**How I Hated Her…**
A slightly crumpled note lay in her desk drawer—right beside her resignation letter. A strange feeling crept into my chest, as though that scrap of paper hadn’t been left there by accident. As though it had been waiting for me.
I picked it up, and suddenly, my childhood flashed before me. Back in Manchester, my mates and I used to play spies, writing secret messages in lemon juice on paper, then holding them over a flame to read. Emma and I had actually laughed about those games once, sipping tea in some café, chatting about nothing in particular…
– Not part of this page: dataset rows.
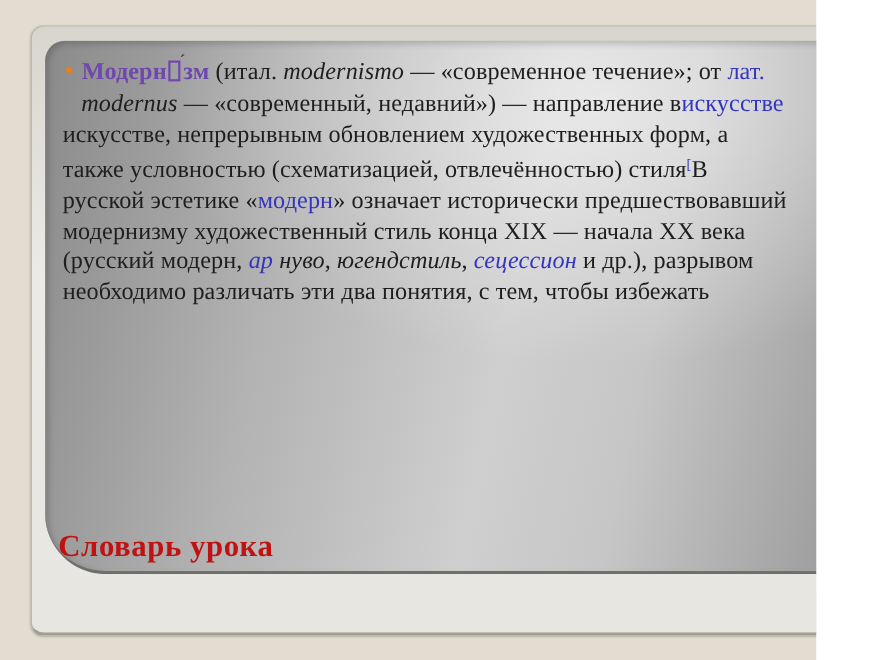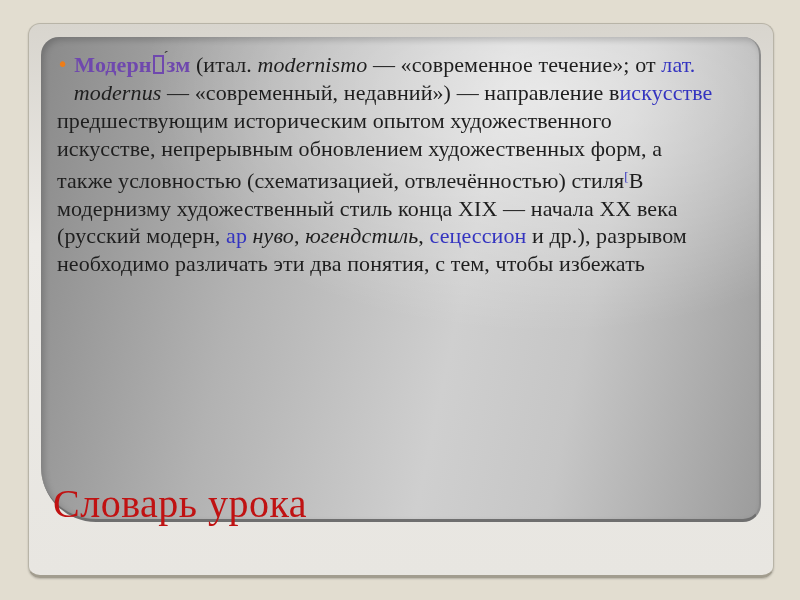--- a/index.html
+++ b/index.html
@@ -10,7 +10,7 @@
   }
   html,body{margin:0;padding:0;}
   body{width:800px;height:600px;font-family:"Liberation Serif","DejaVu Serif",serif;}
-  .slide{position:relative;width:800px;height:600px;background:var(--background);overflow:hidden;}
+  .slide{position:relative;width:742px;height:600px;background:var(--background);overflow:hidden;}
 
   .panel{
     position:absolute;left:28px;top:23px;width:744px;height:551px;

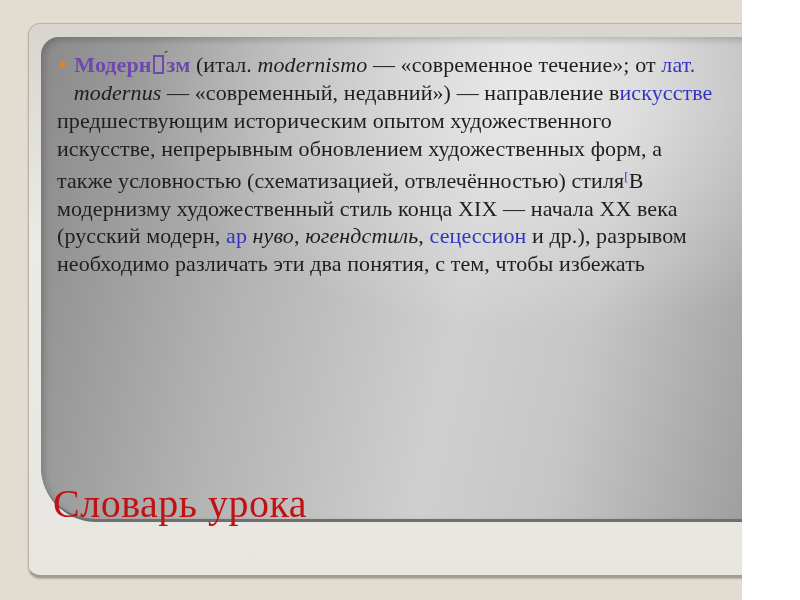--- a/index.html
+++ b/index.html
@@ -69,7 +69,6 @@
       <div class="body-text">
           <div class="line"><span class="bullet">•</span><span class="seg term">Модерн</span><span class="tofu"></span><span class="seg term">зм</span><span class="seg plain"> (итал. </span><span class="seg italic">modernismo</span><span class="seg plain"> — «современное течение»; от </span><span class="seg link">лат.</span></div>
           <div class="line"><span class="seg plain">   </span><span class="seg italic">modernus</span><span class="seg plain"> — «современный, недавний») — направление в</span><span class="seg link">искусстве</span></div>
-          <div class="line"><span class="seg plain">предшествующим историческим опытом художественного</span></div>
           <div class="line"><span class="seg plain">искусстве, непрерывным обновлением художественных форм, а</span></div>
           <div class="line"><span class="seg plain">также условностью (схематизацией, отвлечённостью) стиля</span><span class="seg sup">[</span><span class="seg plain">В</span></div>
           <div class="line"><span class="seg plain">модернизму художественный стиль конца XIX — начала XX века</span></div>

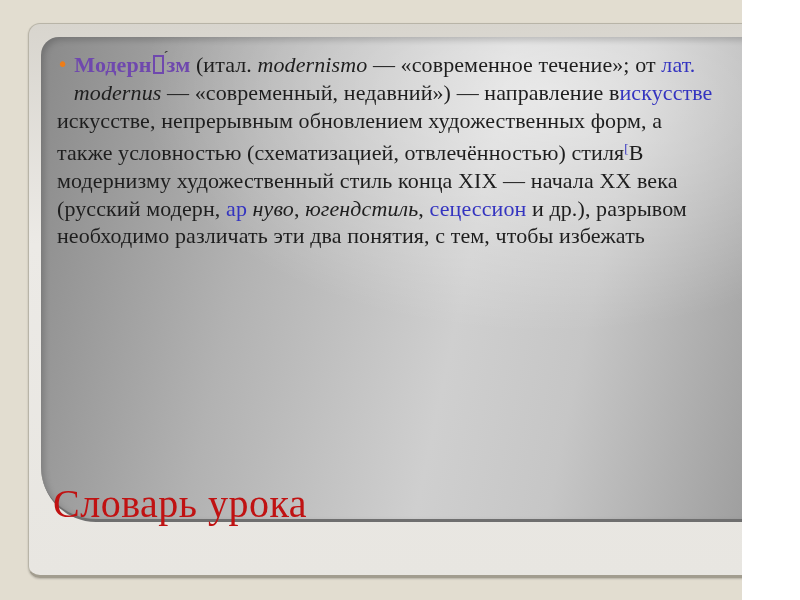--- a/index.html
+++ b/index.html
@@ -71,6 +71,7 @@
           <div class="line"><span class="seg plain">   </span><span class="seg italic">modernus</span><span class="seg plain"> — «современный, недавний») — направление в</span><span class="seg link">искусстве</span></div>
           <div class="line"><span class="seg plain">искусстве, непрерывным обновлением художественных форм, а</span></div>
           <div class="line"><span class="seg plain">также условностью (схематизацией, отвлечённостью) стиля</span><span class="seg sup">[</span><span class="seg plain">В</span></div>
+          <div class="line"><span class="seg plain">русской эстетике «</span><span class="seg link">модерн</span><span class="seg plain">» означает исторически предшествовавший</span></div>
           <div class="line"><span class="seg plain">модернизму художественный стиль конца XIX — начала XX века</span></div>
           <div class="line"><span class="seg plain">(русский модерн, </span><span class="seg link-italic">ар</span><span class="seg italic"> нуво</span><span class="seg plain">, </span><span class="seg italic">югендстиль</span><span class="seg plain">, </span><span class="seg link-italic">сецессион</span><span class="seg plain"> и др.), разрывом</span></div>
           <div class="line"><span class="seg plain">необходимо различать эти два понятия, с тем, чтобы избежать</span></div>

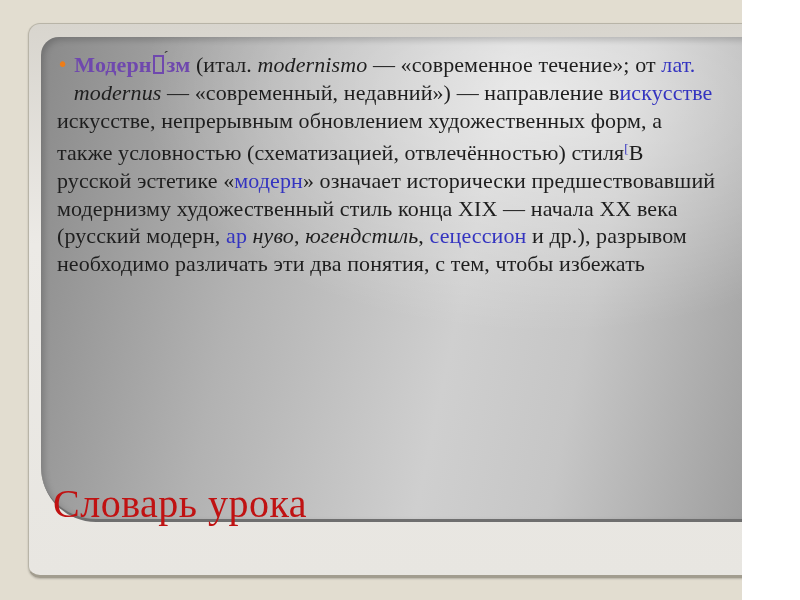--- a/index.html
+++ b/index.html
@@ -42,7 +42,7 @@
   .seg.term{color:var(--term-purple);font-weight:bold;}
   .seg.italic{font-style:italic;}
   .seg.link{color:var(--link-blue);}
-  .seg.link-italic{color:var(--link-blue);margin-top:36px;}
+  .seg.link-italic{color:var(--link-blue);font-style:italic;margin-top:36px;}
   .seg.sup{color:var(--link-blue);font-size:13px;vertical-align:7px;}
   .bullet{color:var(--bullet-orange);margin-right:6px;vertical-align:1px;font-family:"DejaVu Sans",sans-serif;font-size:19px;}
   .tofu{

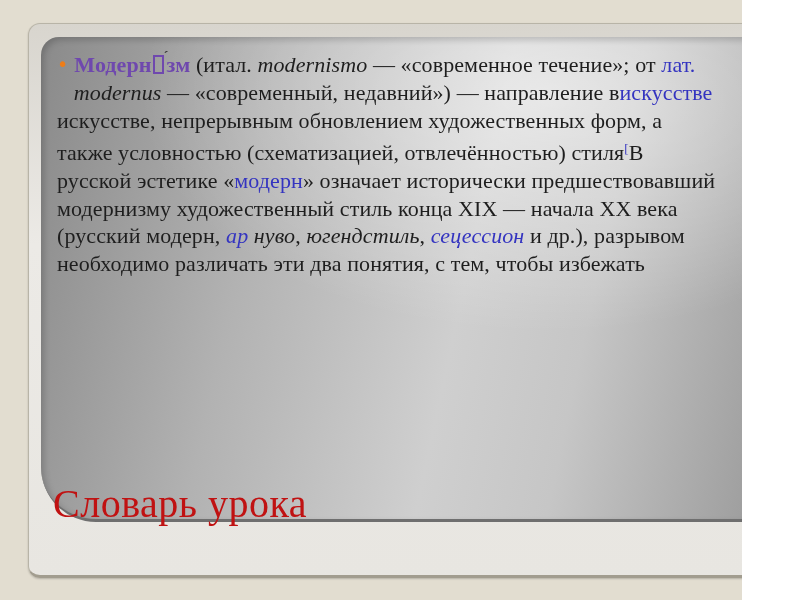--- a/index.html
+++ b/index.html
@@ -56,7 +56,7 @@
 
   .slide-title{
     position:absolute;left:53px;top:481px;z-index:3;
-    font-size:40px;font-weight:normal;color:var(--title-red);
+    font-size:28px;font-weight:bold;color:var(--title-red);
     line-height:1.15;letter-spacing:.5px;
   }
 </style>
I barely made it through lunch. Raced home like a madman. My heart pounded—not from fear, no, but anticipation. I turned on the hob, held the paper over the heat, and… there it was. Just like when we were kids. Only this time, the words burned with a painful, grown-up truth.
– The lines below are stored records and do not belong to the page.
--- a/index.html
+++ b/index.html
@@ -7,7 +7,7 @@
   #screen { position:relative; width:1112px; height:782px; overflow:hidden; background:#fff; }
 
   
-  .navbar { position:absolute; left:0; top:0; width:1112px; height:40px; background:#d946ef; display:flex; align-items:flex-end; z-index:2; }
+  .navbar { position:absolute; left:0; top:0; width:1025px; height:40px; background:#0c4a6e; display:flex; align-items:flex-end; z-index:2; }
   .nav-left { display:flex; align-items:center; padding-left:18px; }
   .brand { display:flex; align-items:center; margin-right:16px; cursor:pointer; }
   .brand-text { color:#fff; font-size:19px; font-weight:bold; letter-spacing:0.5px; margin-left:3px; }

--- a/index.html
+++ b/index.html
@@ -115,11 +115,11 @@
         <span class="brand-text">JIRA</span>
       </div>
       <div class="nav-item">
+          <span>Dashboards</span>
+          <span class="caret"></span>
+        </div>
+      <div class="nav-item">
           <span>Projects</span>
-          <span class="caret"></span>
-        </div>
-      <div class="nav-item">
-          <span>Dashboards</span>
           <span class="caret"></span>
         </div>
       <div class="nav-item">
*”If you’re reading this, I wasn’t wrong. You remembered and figured it out. Things could’ve been different. But when you belittled me, you killed everything I ever felt for you. I think you even enjoyed it. Maybe that’s all you’re capable of. Someone hurt you once—now you break those who won’t fight back. Think I couldn’t? I could. But then I wouldn’t be me.
You can win a battle and lose the war. Don’t look for me. Goodbye. — E.”*
I sat there, gripping the letter, utterly frozen. Why? Why had I loved her so fiercely, so wildly, so… hatefully?
She’d walked into the office unexpectedly. Stepped in—and it was like the room flooded with light. A dull, third-floor office in an old London business park suddenly smelled of salt air, sunshine, and dew-soaked grass.
She wasn’t a stunner—no model. But something about her unravelled me. I’d known my share of women—bold, glamorous, sharp, uncomplicated—yet here I was, utterly disoriented. Everything that usually worked just… didn’t.
I was used to attention, to games, to fleeting flings. Blondes, redheads, brunettes—they came and went. Dinners, flowers, short stories, then freedom. I chose. I controlled. I took.
But Emma…
I wanted to bury my face in her lap, breathe in her skin, run my fingers through those soft blonde strands, touch her wrists, her neck. Hear her laugh. Watch her bite her lip when she was nervous.
She worked under me—literally and otherwise. Just another team member. Not a star. But when something needed doing right, I gave it to her. No fuss. No mistakes. Just done.
I started enjoying shouting at her. Her presence alone seemed to invite cruelty. She’d shrink, fragile and defenseless—and in those moments, I felt invincible. If she’d just cried… if she’d snapped. I’d have comforted her. Maybe even changed.
But she didn’t. Silent. No complaints. No weakness. And that infuriated me more. I left chocolates on her desk, gave little gifts. Compliments laced with barbs. Lingering looks. She understood—I knew she did. And I swore she felt something too.
Sometimes, I thought touching her hand would stop time. Once, I tried. Pulled her close. Gently. Almost tenderly. She… stepped back. Looked me dead in the eye. Silent. No scene. No tears.
Worse than a slap.
She was my equal. I just refused to admit it. I needed to feel superior. Couldn’t stand being vulnerable. Not with her.
I watched her. How she handled problems. How she stayed calm under pressure. My colleagues fancied her too—some even asked her out. It made my blood boil.
I staged jealous fits. Flirted loudly on the phone. Laughing. Making plans. Right in front of her. And her? She just… folded inward. Not a flicker.
I knew—*knew*—she felt something. It had to be there. I could sense it. I was certain she’d stay. Put up with it. Break eventually.
Then she left. No drama. No shouting. Just… gone.
Friday, she didn’t show. Phone off. Email dead. Her project unfinished. I looked like a fool—to the bosses, to myself.
She vanished. Like smoke. Like mist. Untouchable. Mine and not mine.
I thought I had control. That I could force things. Bend them to my will.
I was wrong.
Turns out, some things can’t be fixed.